Подпоручик процедил мне сквозь зубы что-то вроде благодарности и поскорее отъехал, не желая длить неловкость. Я поглядел ему вслед. Выручку он забудет к утру. А обиду — что распоряжался на его глазах чужой прапорщик и вышло по-чужому, а не по его, — обиду такие помнят долго. Ну да бог с ним. Не последняя пушка на этой войне.
И тут, далеко, за холмами, ровно, утробно бухнуло — раз, другой, третий. Тяжёлое. Не наше и не близкое — но и не за тридевять земель. Фронт. Впервые я услышал его так близко, и весь мой десяток на гати разом примолк, повернув головы на запад, будто там, за серой пеленой, можно было что разглядеть.
Заночевали мы, не дойдя, в брошенной фольварке на отшибе — несколько мазаных хат вокруг панского дома без хозяев, с выбитыми окнами и распахнутыми настежь дверьми. Слышно было, как шуршит солома, как двигают что-то тяжёлое, как переругиваются вполголоса из-за места поближе к ещё тёплой с вечера печи. Кто-то уже похрапывал — намаялись, валились спать не евши. Бытьё налаживалось привычное, солдатское, — то самое, в котором и на чужой, насквозь враждебной земле, под чужим дырявым кровом человек ухитряется свить себе на ночь подобие дома. Я слушал эти простые звуки за переборкой, и они меня странным образом успокаивали.
Дождь не унимался. Он шуршал за выбитым окном ровно, без устали, и капало где-то в углу с потолка в подставленное кем-то ведро — кап, кап, через равные промежутки, будто отсчитывал ход.
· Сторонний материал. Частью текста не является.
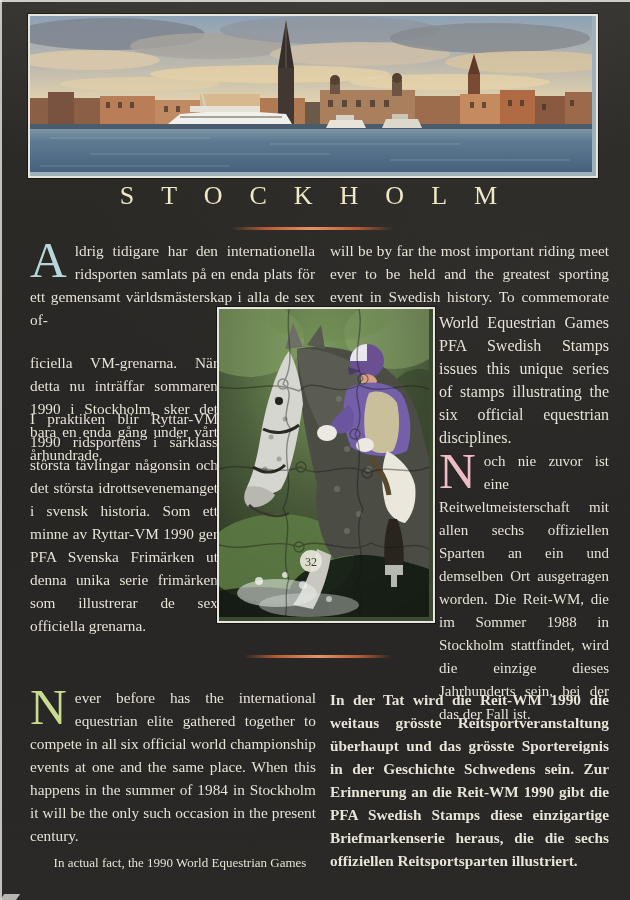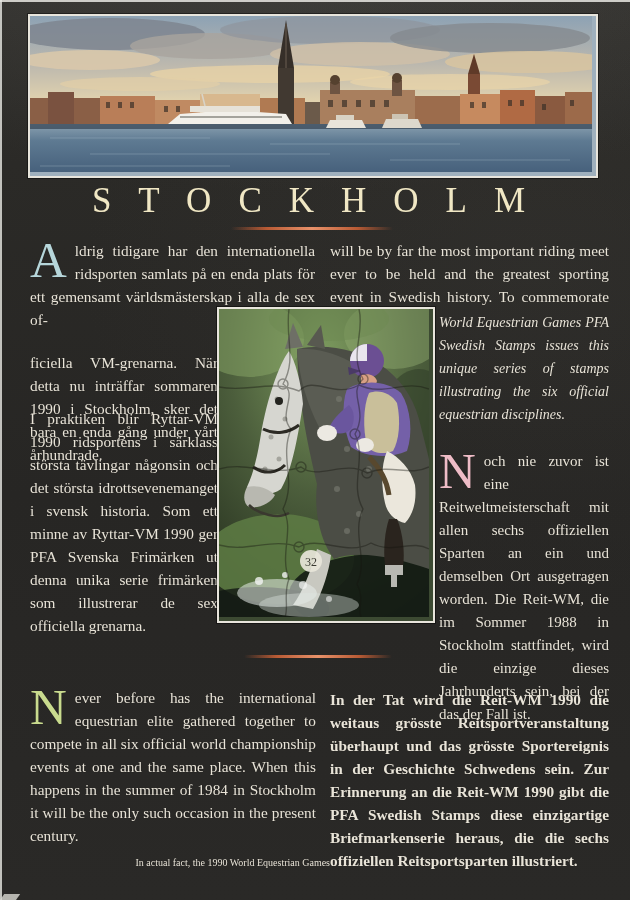--- a/index.html
+++ b/index.html
@@ -25,7 +25,7 @@
 
   .page-title {
     position:absolute; left:0; top:181px; width:630px; text-align:center;
-    font-size:35px; letter-spacing:27px; text-indent:14px;
+    font-size:26px; letter-spacing:27px; text-indent:14px;
     color:#f0e7c4; font-weight:400;
   }
 

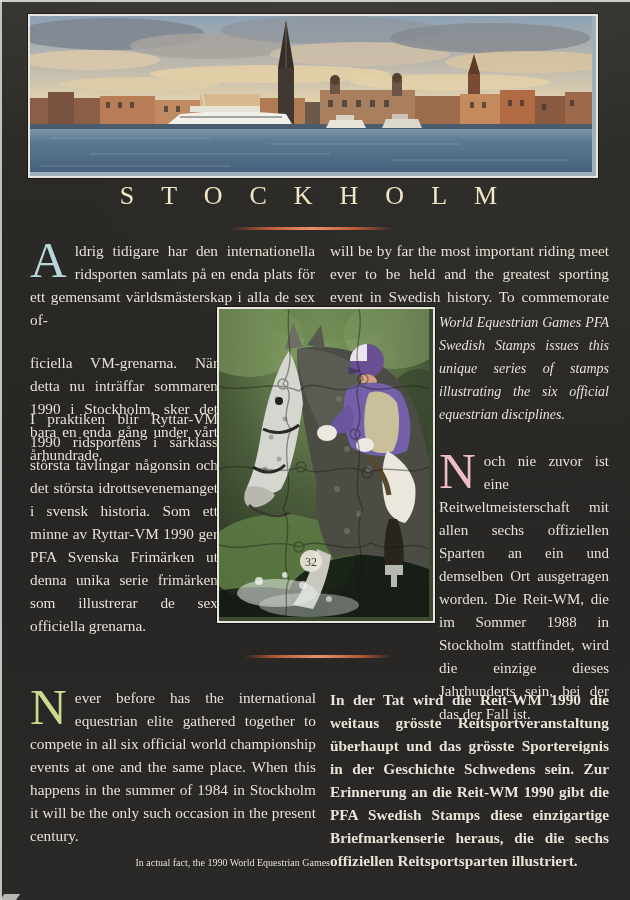--- a/index.html
+++ b/index.html
@@ -54,7 +54,7 @@
   .en-para    { left:30px;  top:686px; width:286px; }
   .en-line2   { left:30px;  top:851px; width:300px; white-space:nowrap; font-size:10px; text-align:right; }
   .en2-wide   { left:330px; top:239px; width:279px; }
-  .en2-narrow { left:439px; top:311px; width:170px; font-size:14px;font-style:italic; }
+  .en2-narrow { left:439px; top:311px; width:170px; font-size:16px; }
   .de-narrow  { left:439px; top:450px; width:170px; font-size:15px; }
   .de-wide    { left:330px; top:688px; width:279px;font-weight:bold; }
 

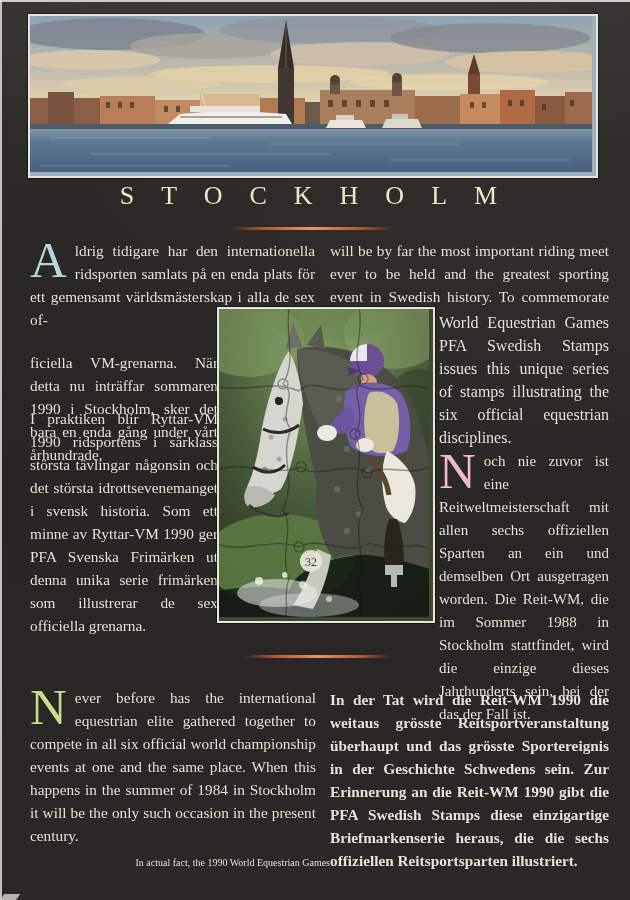--- a/index.html
+++ b/index.html
@@ -52,7 +52,7 @@
   .sv-narrow1 { left:30px;  top:313px; width:188px;margin-top:38px; }
   .sv-narrow2 { left:30px;  top:407px; width:188px; }
   .en-para    { left:30px;  top:686px; width:286px; }
-  .en-line2   { left:30px;  top:851px; width:300px; white-space:nowrap; font-size:10px; text-align:right; }
+  .en-line2   { left:30px;  top:851px; width:300px; white-space:nowrap; font-size:13px; text-align:center; }
   .en2-wide   { left:330px; top:239px; width:279px; }
   .en2-narrow { left:439px; top:311px; width:170px; font-size:16px; }
   .de-narrow  { left:439px; top:450px; width:170px; font-size:15px; }

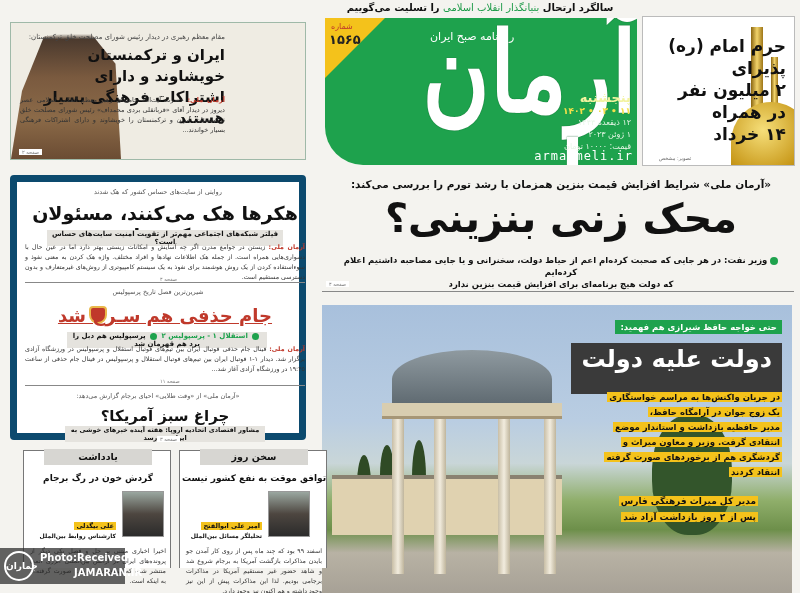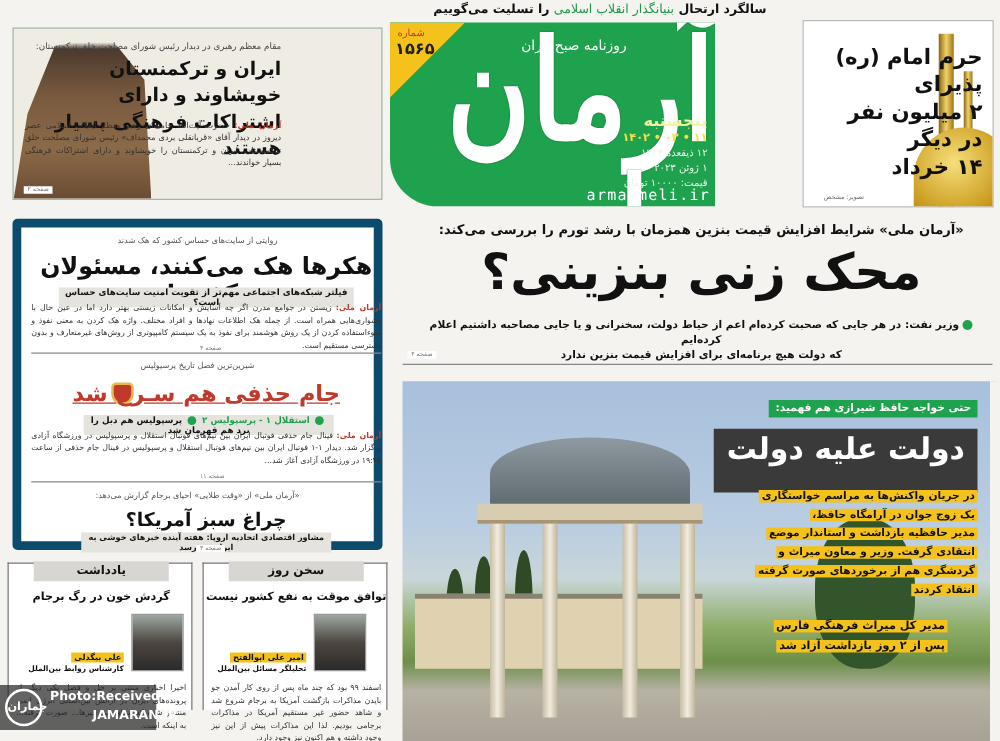--- a/index.html
+++ b/index.html
@@ -11,7 +11,7 @@
   
   .strip { left: 330px; top: 2px; width: 300px; height: 14px; font-size: 10px; font-weight: bold; text-align: center; white-space: nowrap; }
   .strip .hl { color: #1b9a47; font-weight: normal; }
-  .masthead { left: 312px; top: 18px; width: 260px; height: 147px; background: #1ea24d; border-radius: 0 0 0 38px; overflow: hidden; }
+  .masthead { left: 325px; top: 18px; width: 312px; height: 147px; background: #1ea24d; border-radius: 0 0 0 38px; overflow: hidden; }
   .issue-tri { left: 0; top: 0; width: 0; height: 0; border-top: 60px solid #f4c21b; border-right: 60px solid transparent; }
   .issue-lbl { left: 6px; top: 4px; font-size: 8px; color: #c0392b; direction: rtl; }
   .issue-num { left: 4px; top: 14px; font-size: 13px; font-weight: bold; color: #222; }

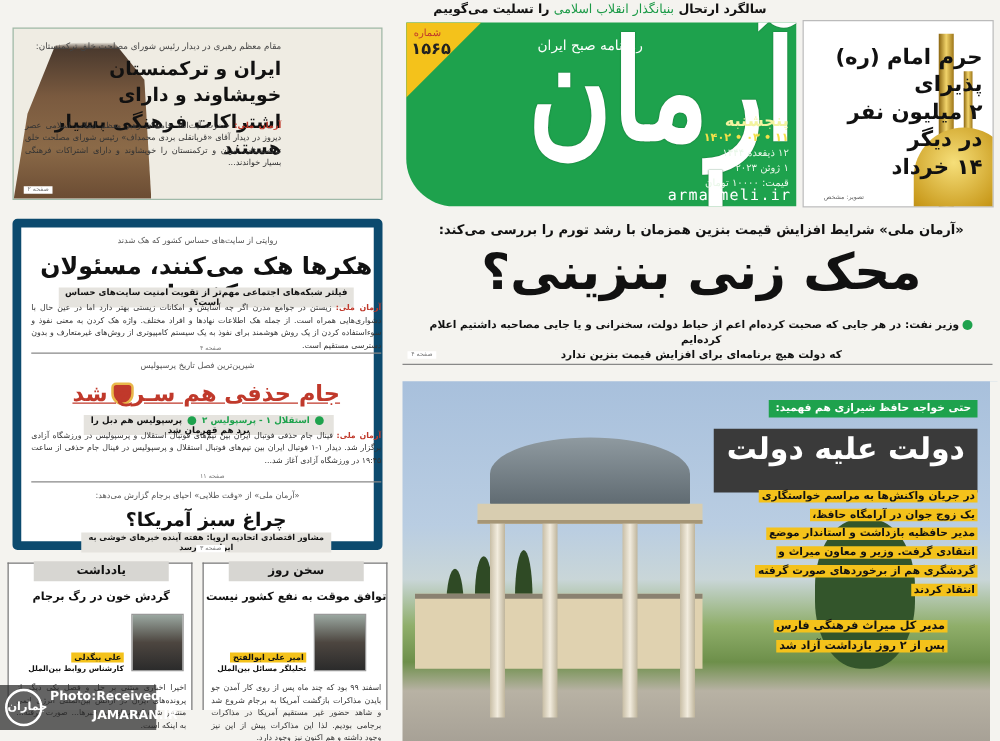--- a/index.html
+++ b/index.html
@@ -125,7 +125,7 @@
     <div>حرم امام (ره)</div>
     <div>پذیرای</div>
     <div>۲ میلیون نفر</div>
-    <div>در دیگر</div>
+    <div>در همراه</div>
     <div>۱۴ خرداد</div>
   </div>
   <div class="abs credit">تصویر: مشخص</div>

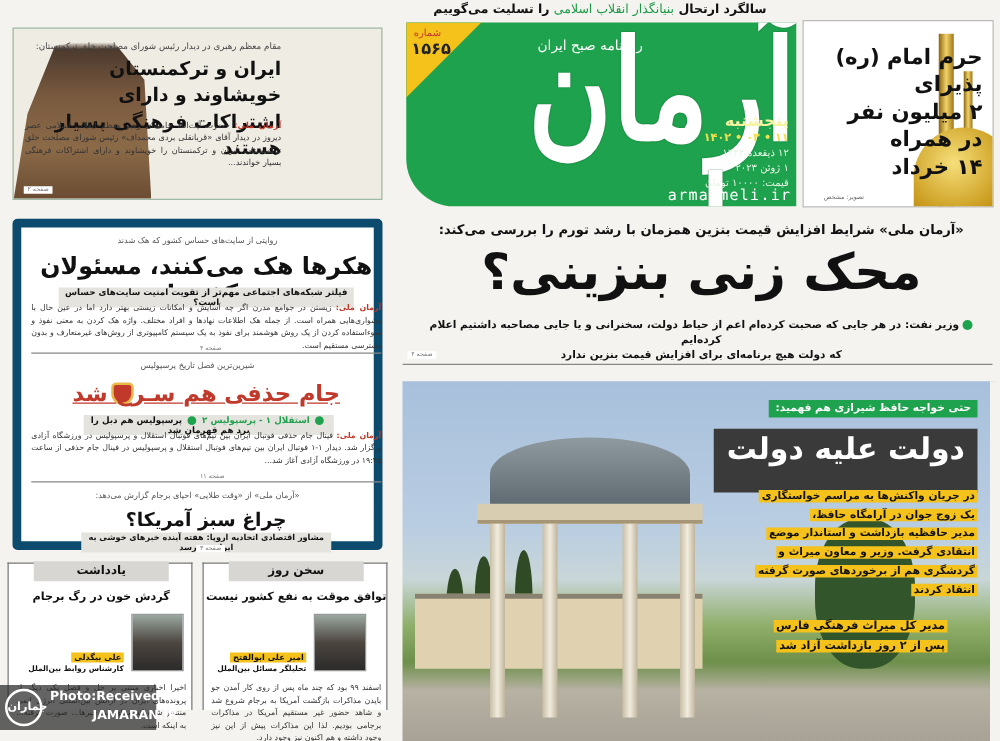--- a/index.html
+++ b/index.html
@@ -78,7 +78,7 @@
   .usa-sub { left: 48px; top: 244px; width: 200px; text-align: center; font-size: 6.5px; font-weight: bold; background: #e5e3de; }
 
   
-  .op { top: 450px; width: 148px; height: 118px; border: 1px solid #777; border-bottom: none; background: #fff; }
+  .op { top: 450px; width: 148px; height: 118px; border: 1px solid #777; border-bottom: none; background: #fff; margin-left: 17px; }
   .op-hdr { top: -2px; left: 20px; width: 108px; height: 16px; background: #d7d6d2; font-size: 9.5px; font-weight: bold; text-align: center; line-height: 16px; }
   .op-title { top: 22px; left: 0; width: 148px; text-align: center; font-size: 9px; font-weight: 900; }
   .op-photo { top: 40px; width: 42px; height: 46px; background: linear-gradient(180deg,#9aa7a0,#4d4640 50%, #2b2b2b); border: 1px solid #999; }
Я сидел, привалившись спиной к печной стенке, в одной шинели, и в первый, кажется, раз за четверо суток остался наедине с собой.
Про Галицию я не помнил ничего — ни этих пологих, прилизанных ветром холмов, ни того, что встанет за ними через неделю, ни цены, какую запросит вон тот, ровно гудящий за чёрным окоёмом фронт, ни даже того, доживёт ли до весны спящий передо мной мальчишка с ладонью под щекой. Чисто. Темно. Тут я был слеп, как все.
Я полез за пазуху и нащупал во внутреннем кармане часы — большие, старого серебра, на потёртом ремешке, холодные и недвижные под пальцами. Не заводил их и не собирался: пусть стоят, как стали в тот самый час, когда стал и тот, кто их носил. Горькая моя казна. Часы надо будет когда-нибудь свезти в Тамбов, родне капитана, отдать в руки, поглядеть в глаза и рассказать, как оно было; когда — бог весть, не отсюда и не теперь. Покуда они лежали у сердца неоплаченным долгом и тикали бы, кабы шли, отсчитывая то, что я задолжал и живым, и мёртвым.